|"In the very first sentence of the Communications Act, Congress directs the Federal Communications Commission to help make communications services available to 'all the people of the United States … without discrimination on the basis of race, color, religion, national origin, or sex.' This language is not new. But it is time to address it with new urgency." – FCC Chairwoman Jessica Rosenworcel|
Everyone, regardless of where they live and who they are, needs access to robust high speed broadband services for 21st century success. Where broadband networks get built shouldn’t be determined by the income, race, ethnicity, or religion of the communities they will serve. To promote equal access, the Infrastructure Investment and Jobs Act requires the FCC to create rules and policies to address digital discrimination and redlining.
Chairwoman Jessica Rosenworcel has announced the formation of a cross-agency Task Force to Prevent Digital Discrimination that will focus on creating rules and policies to combat digital discrimination and to promote equal access to broadband throughout the U.S., regardless of zip code, income level, ethnicity, race, religion, or national origin.
Congress also directed the FCC to develop model policies and best practices state and local governments could adopt to help prevent digital discrimination in their communities. The Task Force will also oversee this important work. Additionally, Congress has asked the FCC to review its consumer complaint process. The Task Force will also be working to improve the way the agency seeks feedback from consumers who may be facing digital discrimination in their communities.
At the FCC's March 16, 2022 Open Meeting, the Commission approved a Notice of Inquiry to start a proceeding (GN Docket No. 22-69) on these initiatives, which must be completed by November 2023 as directed by Congress in the Infrastructure Investment and Jobs Act.
The Leadership Team
D'wana Terry continues to serve as Acting Special Advisor to Chairwoman Rosenworcel, where she advises the Chairwoman on work the agency can do to identify and redress inequities in the FCC's policies and programs, and Acting Director of the FCC's Office of Workplace Diversity. The Office of Workplace Diversity develops, coordinates, evaluates, and recommends to the Commission policies, programs, and practices that foster a diverse workforce, and promotes and ensures equal employment opportunity (EEO) for all employees and applicants regardless of race, color, sex, national origin, religion, age, disability, or sexual preference. In addition, D’wana has held several senior leadership positions in the Wireline Competition Bureau, the Wireless Telecommunications Bureau, and the Consumer and Governmental Affairs Bureau.
D'wana received her J.D. degree from the University of Virginia School of Law and her B.A. degree with a major in International Affairs and Mathematics from Lafayette College.

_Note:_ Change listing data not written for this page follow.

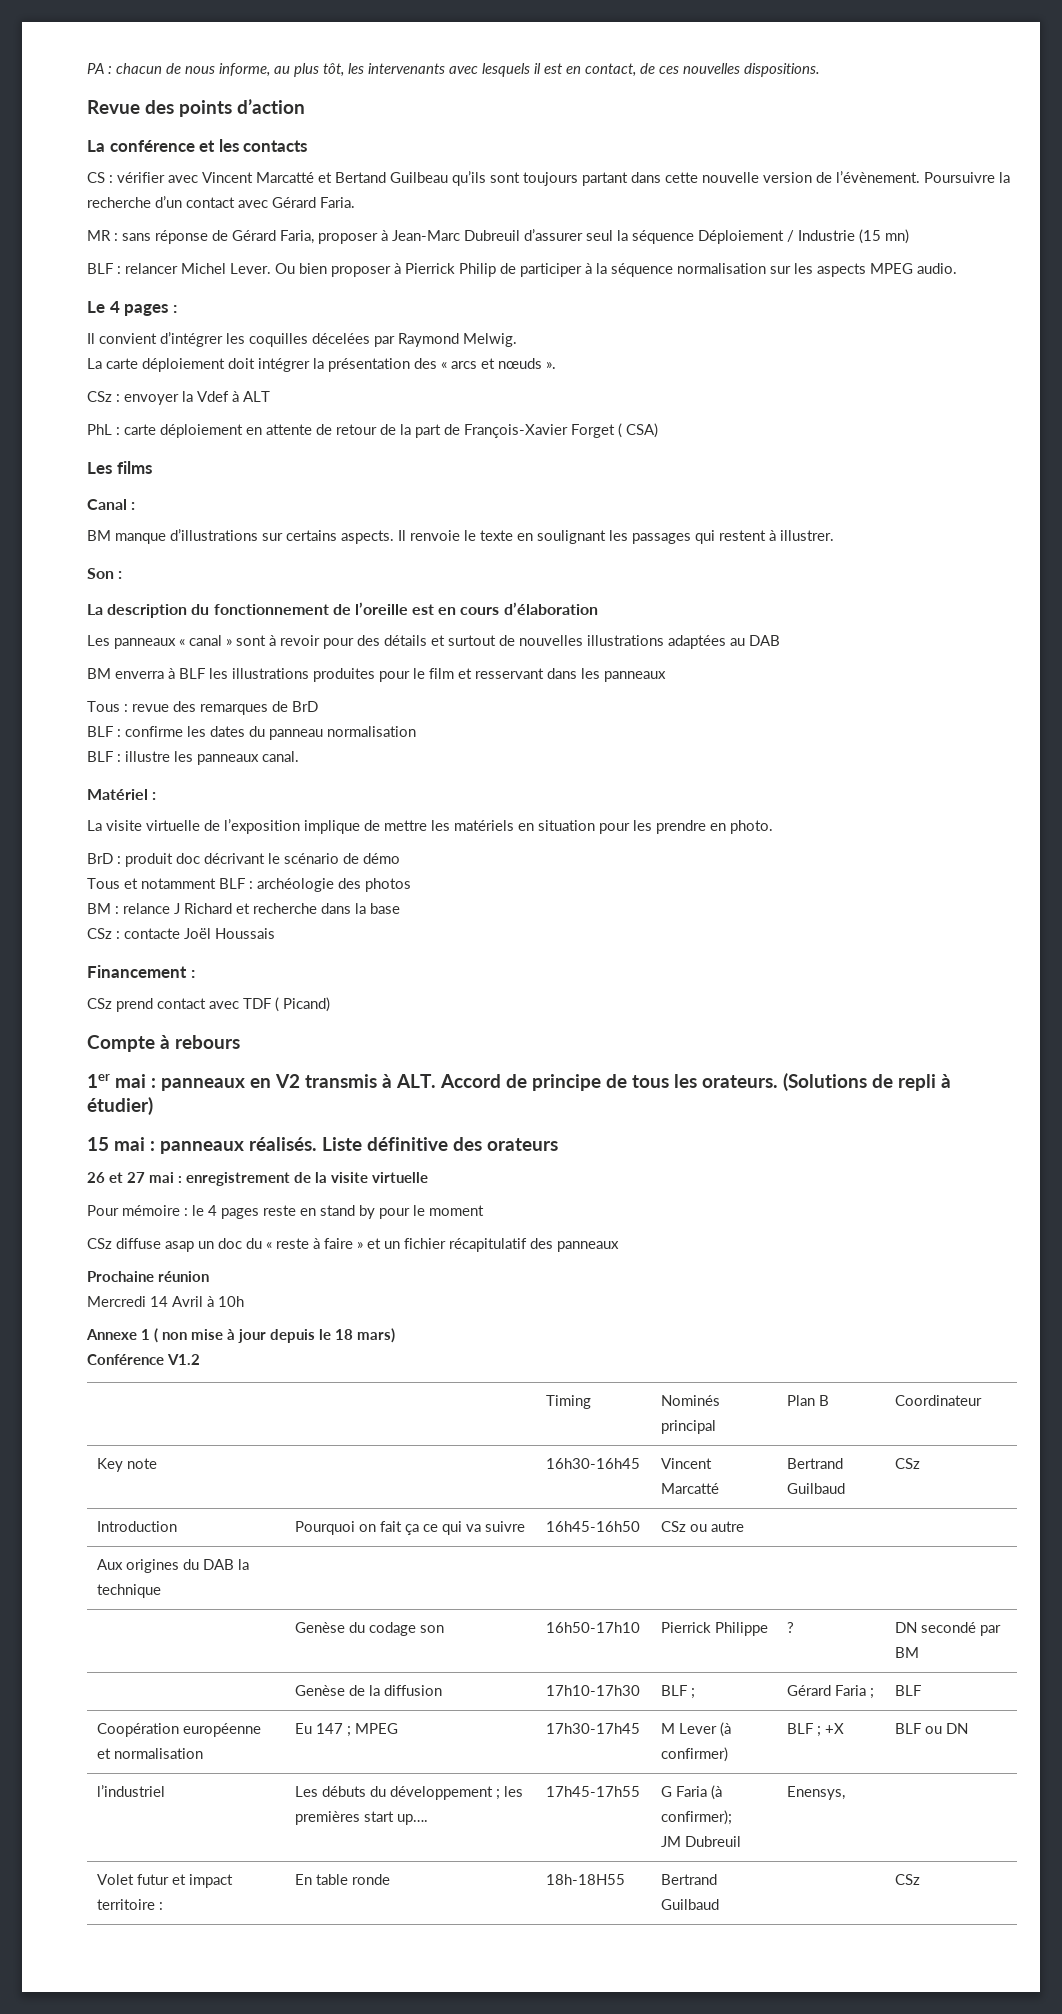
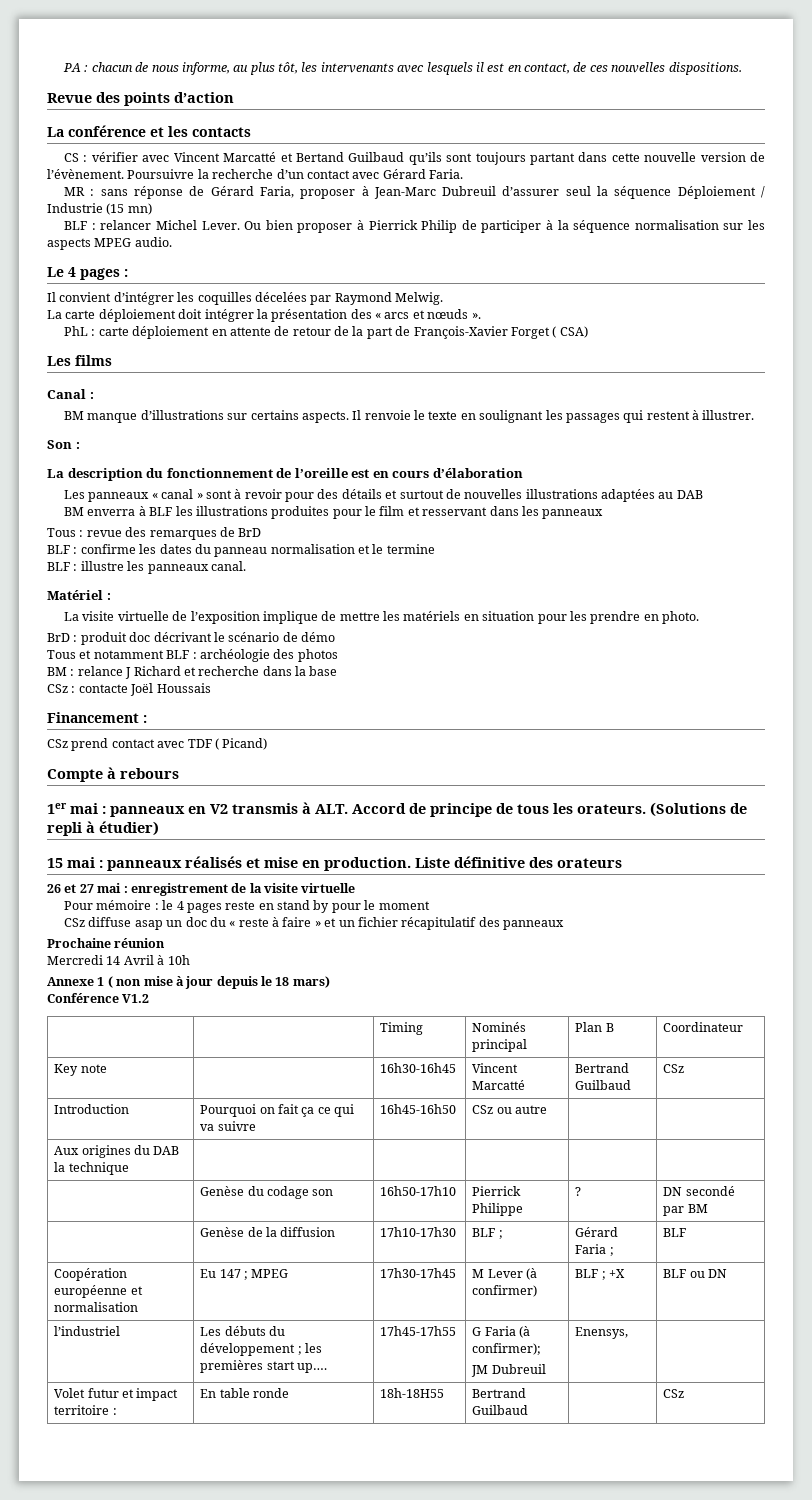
- CS : vérifier avec Vincent Marcatté et Bertand Guilbeau qu’ils sont toujours partant dans cette nouvelle version de l’évènement.
+ CS : vérifier avec Vincent Marcatté et Bertand Guilbaud qu’ils sont toujours partant dans cette nouvelle version de l’évènement.
- CSz : envoyer la Vdef à ALT
- BLF : confirme les dates du panneau normalisation
+ BLF : confirme les dates du panneau normalisation et le termine
- 15 mai : panneaux réalisés.
+ 15 mai : panneaux réalisés et mise en production.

Sanford S. Williams joins the Task Force from the Office of the Chairwoman, whom he advises on work the agency can do to identify and expand opportunities for communities that have been historically underserved while also serving as a Deputy Managing Director of the FCC. Sanford has worked in various roles at the FCC since 1999. He also worked as an attorney for Womble, Carlyle, Sandridge & Rice and currently teaches at UCLA School of Law. Sanford serves as a member of the Federal Communications Bar Association Executive Committee.
At the age of 15, Sanford enrolled at Cornell University, where he earned an undergraduate degree in operations research and industrial engineering and a Master’s in Business Administration from the Johnson School of Management. He earned his law degree from the University of Virginia School of Law where he was a member of the Virginia Law Review.
Alejandro Roark is Chief of the Consumer and Governmental Affairs Bureau (CGB) which develops and implements the commission’s consumer policies, including disability access. CGB serves as the public face of the commission through outreach and education, is responsible for responding to consumer inquiries and complaints, and maintains collaborative partnerships with state, local and Tribal governments. Prior to joining the FCC, Alejandro led a CEO roundtable of national Latino civil rights organizations working in partnership to promote access, adoption, and the full utilization of technology and telecommunications resources by the Latino community across the United States.
Alejandro received his Master's in Public Administration with a focus on applied politics, and his B.A. degree in Interdisciplinary Studies: Communication, Legal Institutions, Economics, and Government from American University.